Expert theories aside, you still have not explained why the number of children born out of wedlock was significantly lower before the civil rights movement. According to the chart, the number was about 20%. Today it is assumed to be 65%.
 

Lt. Boxy Angelman

I WILL EAT THIS GAME
Is it a direct cause or the only cause? No, but I think it's pretty clear that slavery and racism have had ripple effects that have affected the black community throughout the decades, and still affects it today.
This is agreeing with what I posted, so I'm not sure what your point is. "The past three centuries" means slavery and the period thereafter.
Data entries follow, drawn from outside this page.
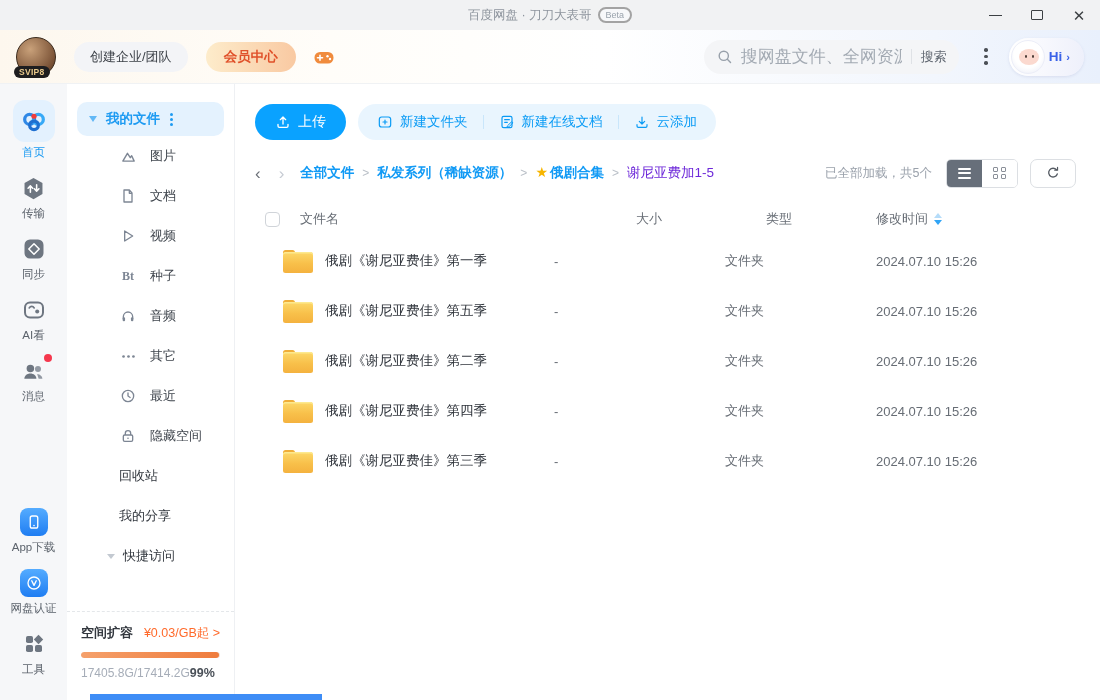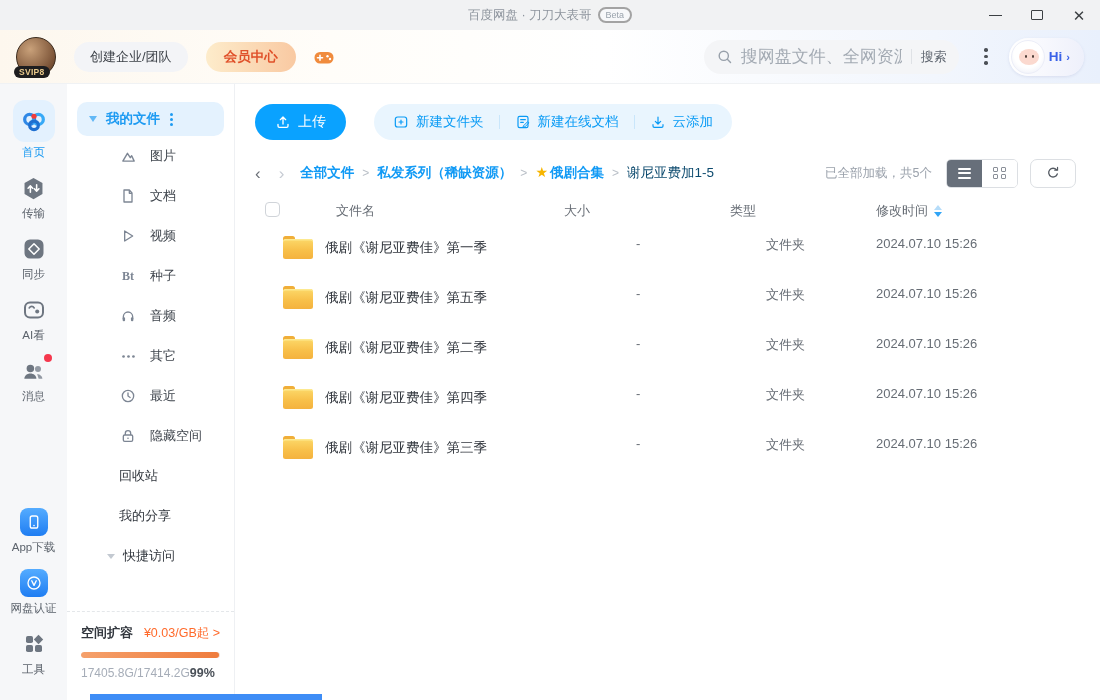--- a/index.html
+++ b/index.html
@@ -78,58 +78,58 @@
   .storage-row1 { display:flex; align-items:center; justify-content:space-between; }
   .storage-title { font-size:13px; font-weight:bold; color:#33383f; }
   .storage-price { font-size:12.5px; color:#ff6a2b; cursor:pointer; white-space:nowrap; }
   .storage-bar { margin:10px 0 8px; height:6px; border-radius:3px; background:#f3e2d6; overflow:hidden; }
   .storage-fill { height:100%; border-radius:3px; background:linear-gradient(90deg,#f5a06b,#ef7c3d); }
   .storage-usage { font-size:12px; color:#a6adb8; white-space:nowrap; }
   .storage-usage b { color:#4a5058; font-size:12.5px; }
 
   
   .main { flex:1; background:#fff; padding:20px 24px 0 20px; display:flex; flex-direction:column; min-width:0; }
-  .toolbar { display:flex; align-items:center; gap:28px; height:36px; flex:0 0 auto; }
+  .toolbar { display:flex; align-items:center; gap:12px; height:36px; flex:0 0 auto; }
   .btn-upload { height:36px; display:flex; align-items:center; gap:7px; padding:0 20px; background:#0aa2ff; border:none; border-radius:18px; color:#fff; font-size:14px; cursor:pointer; font-family:inherit; }
   .btn-group { height:36px; display:flex; align-items:center; background:#e9f5fe; border-radius:18px; padding:0 4px; }
   .gbtn { display:flex; align-items:center; gap:7px; padding:0 15px; font-size:13.5px; color:#0a9bf5; cursor:pointer; white-space:nowrap; }
   .gdiv { width:1px; height:14px; background:#c9e6fb; }
 
   .crumbrow { margin-top:18px; height:30px; display:flex; align-items:center; flex:0 0 auto; }
   .nav-arrow { font-size:17px; line-height:1; cursor:pointer; }
   .nav-back { color:#6b7078; margin-right:18px; }
   .nav-fwd { color:#c6cbd3; margin-right:16px; }
   .crumbs { display:flex; align-items:center; gap:8px; min-width:0; }
   .crumb { font-size:13.5px; color:#119af5; font-weight:bold; cursor:pointer; white-space:nowrap; }
   .crumb-sep { font-size:12px; color:#b9bfc7; }
   .crumb-star { color:#f7b500; font-size:14px; margin-right:2px; }
-  .crumb.current { color:#0c4a6e; font-weight:normal; cursor:default; }
+  .crumb.current { color:#6d28d9; font-weight:normal; cursor:default; }
   .listbar-right { margin-left:auto; display:flex; align-items:center; }
   .load-status { font-size:12.5px; color:#9aa1ab; margin-right:14px; white-space:nowrap; }
   .viewtoggle { display:flex; border:1px solid #dcdfe3; border-radius:5px; overflow:hidden; }
   .vt-seg { width:35px; height:27px; display:flex; align-items:center; justify-content:center; cursor:pointer; background:#fff; }
   .vt-seg.active { background:#676f7a; }
   .list-glyph { display:flex; flex-direction:column; gap:2.5px; }
   .list-glyph i { width:13px; height:2px; border-radius:1px; background:#fff; }
   .grid-glyph { display:grid; grid-template-columns:5px 5px; grid-gap:2.5px; }
   .grid-glyph i { width:5px; height:5px; border:1.4px solid #8a8f98; border-radius:1px; }
   .refresh-btn { margin-left:12px; width:46px; height:29px; border:1px solid #dcdfe3; border-radius:7px; background:#fff; display:flex; align-items:center; justify-content:center; cursor:pointer; }
 
-  .thead { margin-top:14px; height:34px; display:flex; align-items:flex-start; padding-left:10px; font-size:13px; color:#676d75; flex:0 0 auto;gap:36px; }
+  .thead { margin-top:14px; height:34px; display:flex; align-items:center; padding-left:10px; font-size:13px; color:#676d75; flex:0 0 auto; }
   .checkbox { width:15px; height:15px; border:1.5px solid #d0d4d9; border-radius:4px; background:#fff; cursor:pointer; }
   .th-name { flex:1; margin-left:20px; display:flex; align-items:center; }
   .col-size { width:130px; flex:0 0 auto; }
   .col-type { width:110px; flex:0 0 auto; }
   .col-time { width:200px; flex:0 0 auto; display:flex; align-items:center; gap:6px; }
   .sort { display:flex; flex-direction:column; gap:2px; cursor:pointer; }
   .sort .up { width:0; height:0; border-left:4px solid transparent; border-right:4px solid transparent; border-bottom:5px solid #b5dcf9; }
   .sort .down { width:0; height:0; border-left:4px solid transparent; border-right:4px solid transparent; border-top:5px solid #31a5f6; }
 
   .rows { flex:1; overflow:hidden; }
-  .frow { height:50px; display:flex; align-items:flex-start; padding-left:28px; cursor:pointer; }
+  .frow { height:50px; display:flex; align-items:center; padding-left:28px; cursor:pointer;gap:41px; }
   .frow .name-cell { flex:1; display:flex; align-items:center; gap:12px; min-width:0; }
   .fname { font-size:13.5px; color:#30353c; white-space:nowrap; overflow:hidden; text-overflow:ellipsis; }
   .fsize,.ftype,.ftime { font-size:13px; color:#676d75; }
   .folder { position:relative; width:30px; height:23px; flex:0 0 auto; }
   .folder .tab { position:absolute; left:0; top:0; width:12px; height:6px; background:#f0ae38; border-radius:2.5px 2.5px 0 0; }
   .folder .body { position:absolute; left:0; top:2.5px; width:30px; height:20.5px; border-radius:2.5px; background:linear-gradient(180deg,#fcd869 0%,#f8c04a 55%,#f4b23e 100%); box-shadow:inset 0 1.5px 0 #fde98f; }
 
   .bottom-strip { position:absolute; left:90px; bottom:0; width:232px; height:6px; background:#3e8df6; }
 
   svg { display:block; }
He's arguing that African Americans are suffering the direct repercussions of having fathers taken from mothers and assigned to the field, mothers taken from fathers and sold off to different plantations to become 'house' slaves and raise the children, as well as to be concubines for the slave masters and raise their children.

You've just shot your own argument in the foot.
Shhhhh. Remember, people hate having to admit that they're wrong.

Also, I love how I'm apparently not worth responding to in spite of being factually right when it comes to there being no one noteworthy on the far left/liberal side of the argument who are as toxic and incendiary as there have been on the far-right/evangelical and conservative side since the Civil Rights Era when the parties essentially switched platforms and Nixon set the Southern Strategy in motion, but that's cool. Silence speaks volumes.
 

CrimsonShadow

Administrator and Community Engineer
Administrator
@M2Dave Let me try to put this in terms you'll understand. You're from Croatia. Your parents (I believe) left there for Germany. Croatia has a very high incidence of poverty, and even still to this day, is well behind many European countries in terms of affluence.

Now, I could simply write "Croatians are lazy and just don't work as hard as the peoples of other European countries". That would be silly.

The truth is, not being from there, I don't understand the full repercussions of Croatia's history, of the war with the Serbs, and of what the aftermath of prolonged conflict has done to the economic and social landscape of that country. The difference between you and me is that I'm not going to watch 2 Youtube videos, declare myself an expert, and then start arguing with you about the country where you were born having no context to put things in, trying to string together random Wiki quotes without understanding their meaning.

I was born here and grew up here. What we're writing about here, isn't just an abstract concept or a collection of data -- these are parts of my childhood, what my parents experienced, my grandparents, etc. I have a very highly-accomplished family, and none of us need to make excuses for anything -- we're doing quite well. But I'm also not blind to the truth of what's going on around me. And the pain of that experience in America as an African-American is likely something you will never fully understand.